Les villageois de Vierves travaillaient longuement dans les bois environnants où leur pain avait le temps de rassir. Ils furent surnommés les « durès crousses » (croûtes dures). (Source: « Guide touristique de Viroinval » , Viroinval, Maison des jeunes & asbl Documentation et information régionales sur l’environnement, s.d., p. 41)

   Sans grande surprise, c’est au chapitre des traits de caractère peu flatteurs que la moisson est la plus abondante. On essentialise à vitesse éclair! Les citoyens de Matagne-la-Grande (Doische) sont des bieus (bœufs) à cause de leur démarche pesante et de leur parler lent, ceux de Leuze (Eghezée) sont des siyas, siyas (oui, oui) parce qu’ils ont la manie de répéter leurs affirmations, ceux de Doische sont des cailloux rudes et grossiers, ceux de Mouzaive (Vressse-sur-Semois) et de Liernu (Eghezée) des bédouins (gens intraitables), ceux d’Yves-Gomezée (Walcourt) des têtes d’en corne (moqueurs)… A fortiori, comment supporter d’être compté parmi les cuchets (cochons) de Mesnil-Saint-Blaise (Houyet), les aragnes (avares) de Resteigne (commune transférée au Luxembourg en 1977), les maquèts (toqués) d’Alle (Vresse-sur-Semois), les baloûjes (hannetons mais aussi hurluberlus) de Bouge (Namur), les foûs de Bovesse (La Bruyère)… ? Le cas des bouyards de Waret-la-Chaussée (Eghezée) et alentours est discuté.
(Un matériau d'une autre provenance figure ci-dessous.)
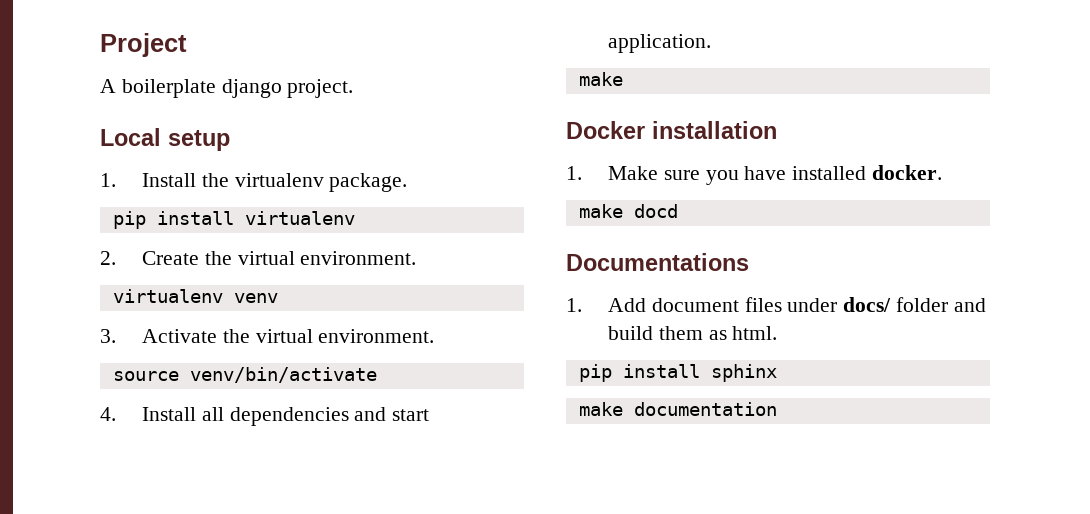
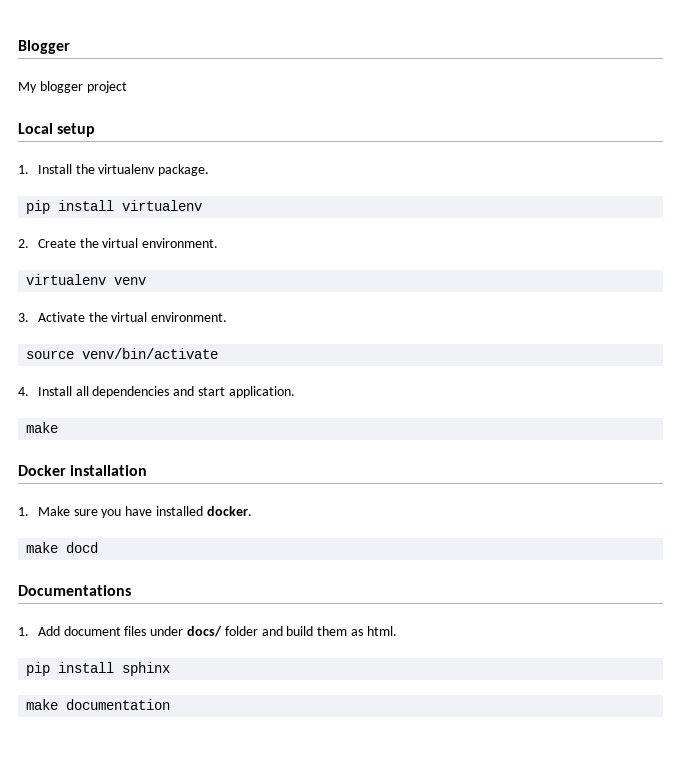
[100,33,187,57] [100,79,354,98] Project // A boilerplate django project. -> [18,40,70,54] [18,81,127,93] Blogger // My blogger project

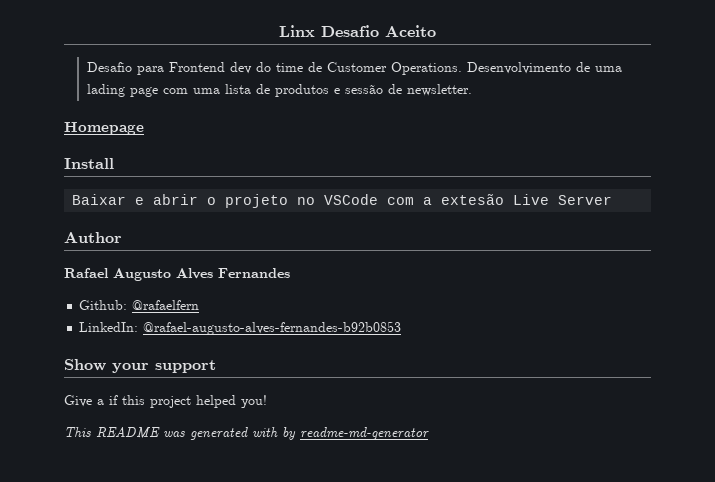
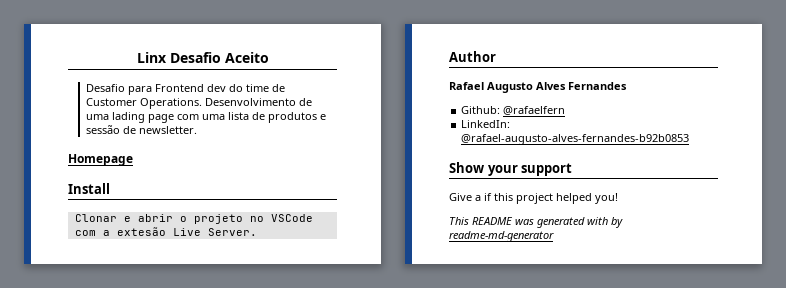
[72,194,127,205] Baixar -> [74,214,117,222] Clonar
[558,195,613,205] Server -> [207,228,257,236] Server.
Pour De Raadt, la rumeur leur a attribué le penchant d’ouvrir la bouche démesurément. Son continuateur les voit plutôt réputés batailleurs (bouye = bosse). A Saint-Germain (Eghezée), « les bravès djins sont rares » et il en va de même à Romedenne (Philippeville) où il n’y a « ni bon vint, ni bonès djins » . On se défend d’être naïf en disant: « Dji n’sos nin d’Djève, savos mi! » ( « Je ne suis pas de Gesves, vous savez! » ). Mais à ce jeu, il n’est pas rare que l’arroseur soit à son tour arrosé. Ainsi les Lustinois, spotés comme étant des djusses (cruches) par leurs voisins de Profondeville, ont-ils fait de ceux-ci des pètés (souvent traduit par toqués). A noter qu’ils sont tous aujourd’hui à la même enseigne (Profondeville).

   Trouvera-t-on ici l’une ou l’autre gausseries sur la lenteur présumée des Namurois ? Le défaut d’être nawes (flemmards) a d’abord été attribué à la population des vieux quartiers qu’on disait peu attirée par les métiers requérant un effort physique. Les villageois des alentours ont davantage exprimé leurs appréhensions à l’égard des citadins considérés comme des djodjos (niais) qui prenaient les éteules pour des plantations ou le persil pour du cerfeuil et qui, pour cueillir une fleur, allaient piétiner toutes les denrées. Les Namurois n’ont pas manqué de renvoyer la balle à ces payisans, mot qui fut tout sauf élogieux dans leur lexique.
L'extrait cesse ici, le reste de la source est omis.